Known methods and apparatus for controlling the temperature of materials inside the furnace by determining the degree of heating of the body (by the intensity of infrared radiation) and by the ratio of the intensity of dark and light (in the infrared range) sections on the outer surface of the furnace body, generating control actions on the process of firing the material in a rotary kiln [ 12].

However, the method according to [1] and implemented in the system [2], although the purpose and operations are close to the features of the claimed technical solution, they cannot solve the problem of controlling the process of restoring the coating on the lining of a rotary kiln without stopping it for a long time.

Closest to the proposed technical solution in terms of technical nature and the achieved result is the "Method of monitoring the condition of the lining and coating of a rotary kiln", known from [3].

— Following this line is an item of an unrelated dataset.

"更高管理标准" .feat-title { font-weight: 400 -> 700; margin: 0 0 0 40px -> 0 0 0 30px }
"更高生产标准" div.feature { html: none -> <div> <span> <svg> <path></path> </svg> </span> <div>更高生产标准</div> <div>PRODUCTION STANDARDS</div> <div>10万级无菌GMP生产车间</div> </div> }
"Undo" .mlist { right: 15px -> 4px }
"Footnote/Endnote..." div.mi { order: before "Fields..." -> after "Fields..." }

Known in [3], the method (prototype) includes determining the degree of heating of the furnace body by the temperature of its surface, determining the rate of temperature growth over time, fixing its steady-state maximum value, and determining the thickness of the lining after cleavage by the calculation formula.

The disadvantage of the prototype is that:

- the time taken to detect a chip is large, including the time to reach the maximum growth rate of the temperature of the furnace body after cleavage of the coating and lining, V _max , which is from 20 minutes to 3 hours;

- the accumulation of errors for each of the determined parameters affects the accuracy of calculating the residual thickness of the lining after cleavage;

- errors of the operator or entity leading the determination of parameters are inevitable when implementing control by a calculation or inductive method;

- there is no possibility of eliminating chipping of the lining and coating (or separately) without stopping the operation of the furnace.

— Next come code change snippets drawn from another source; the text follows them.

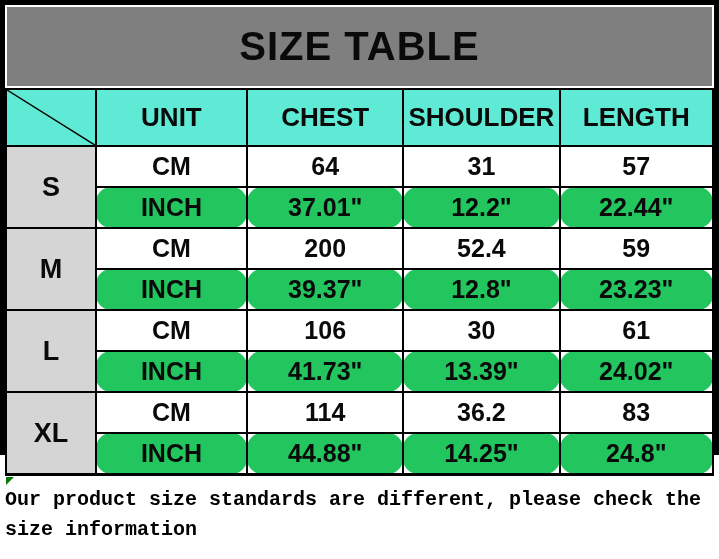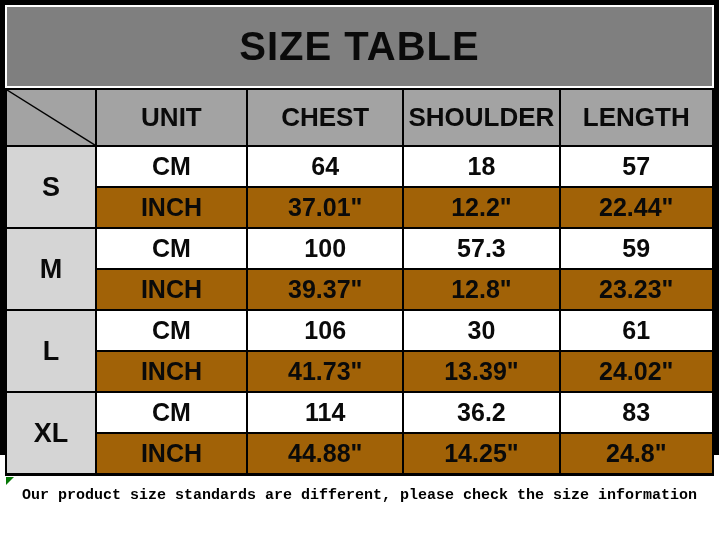"UNIT" tr.head-row th { background: #a3a3a3 -> #5eead4 }
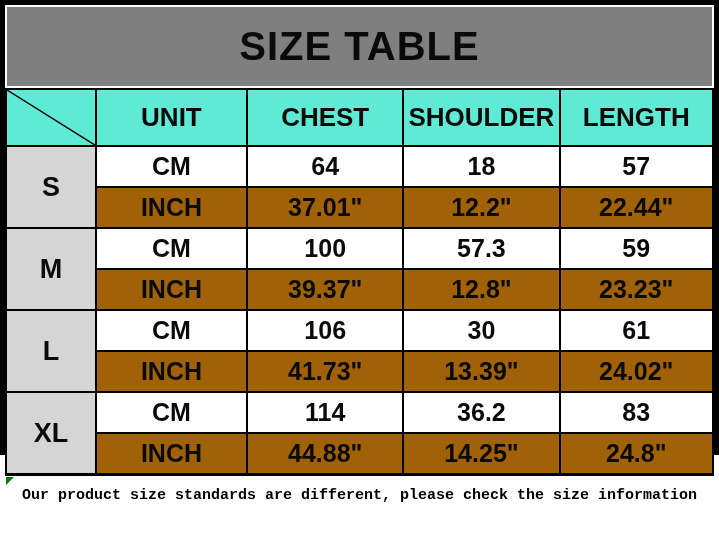"18" td { text: 18 -> 31 }
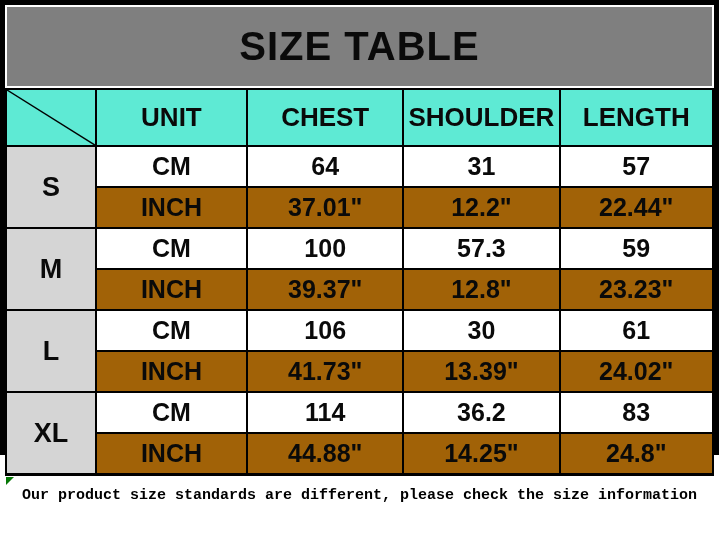"INCH" tr.inch-row td { background: #a16207 -> #22c55e; border-radius: none -> 15px }
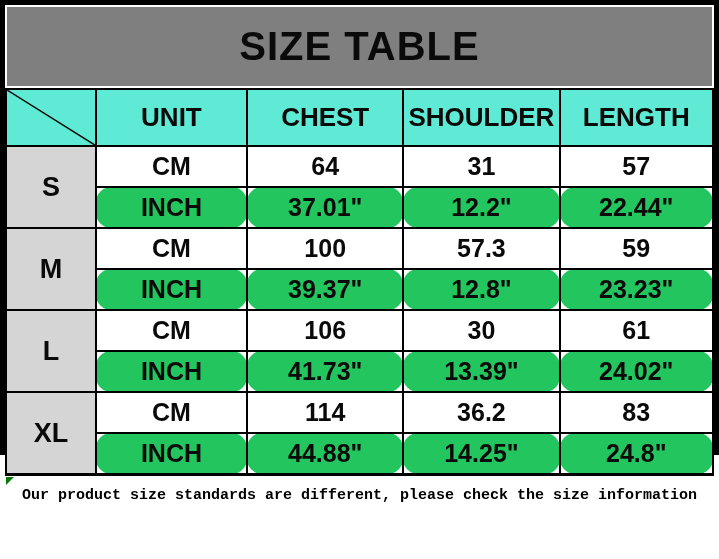"100" td { text: 100 -> 200 }
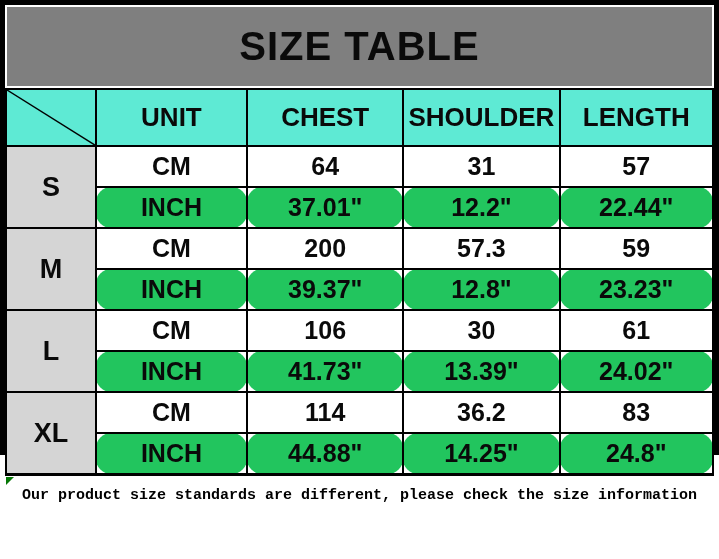"57.3" td { text: 57.3 -> 52.4 }
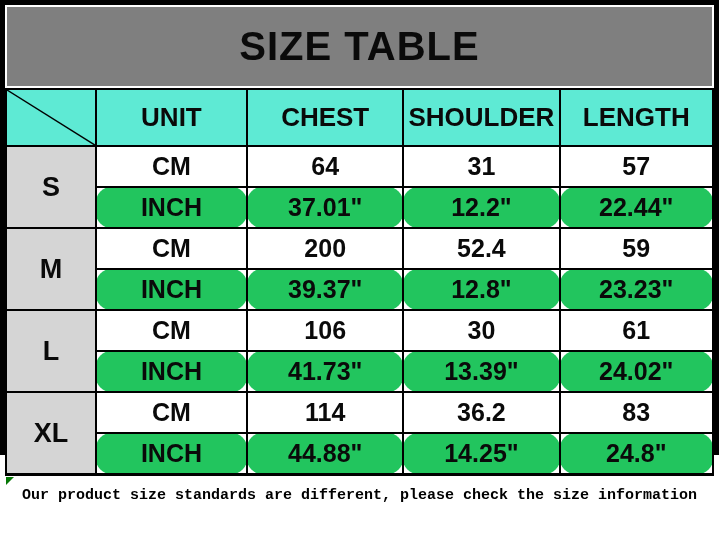"Our product size standards are" .footer { font-size: 15px -> 20px }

The technical result of the invention is to increase the service life of equipment by reducing thermal deformations of furnace elements by promptly identifying and eliminating chips or defects in the coating and lining of a rotary kiln without drastic changes in temperature, i.e. without stopping the normal operation of the furnace.

The achievement of the listed technical results of using the present invention is that a method for monitoring and controlling the process of restoration of the coating on the lining of a rotary kiln in addition to the known prototype includes the steps of: introducing into the furnace, by any known method, an adjustable jet of a mixture of compressed air and dust (e.g. dust trapped from the exhaust gases of a rotary kiln, then dust); dividing the controlled surface of the furnace body into a limited number of zones depending on the length of the furnace (from 3 to 30); assignments for each zone of technologically permissible values of temperatures and their derivatives; continuous measurement of the degree of heating of the furnace body according to the temperature of its surface zones and their growth rate over time; comparing the measured values with technologically predetermined thresholds and at the intersection of predetermined thresholds of information on the detection of chips; supply or direct a stream of compressed air with dust to the cleavage zone according to the obtained coordinates of the identified cleavage between the upper point of the furnace vault and the lower end of the chord of the calcined material layer, the last dust feeding operation being repeated until the compared temperatures of the furnace body surface are completely equalized in the identified cleavage zone.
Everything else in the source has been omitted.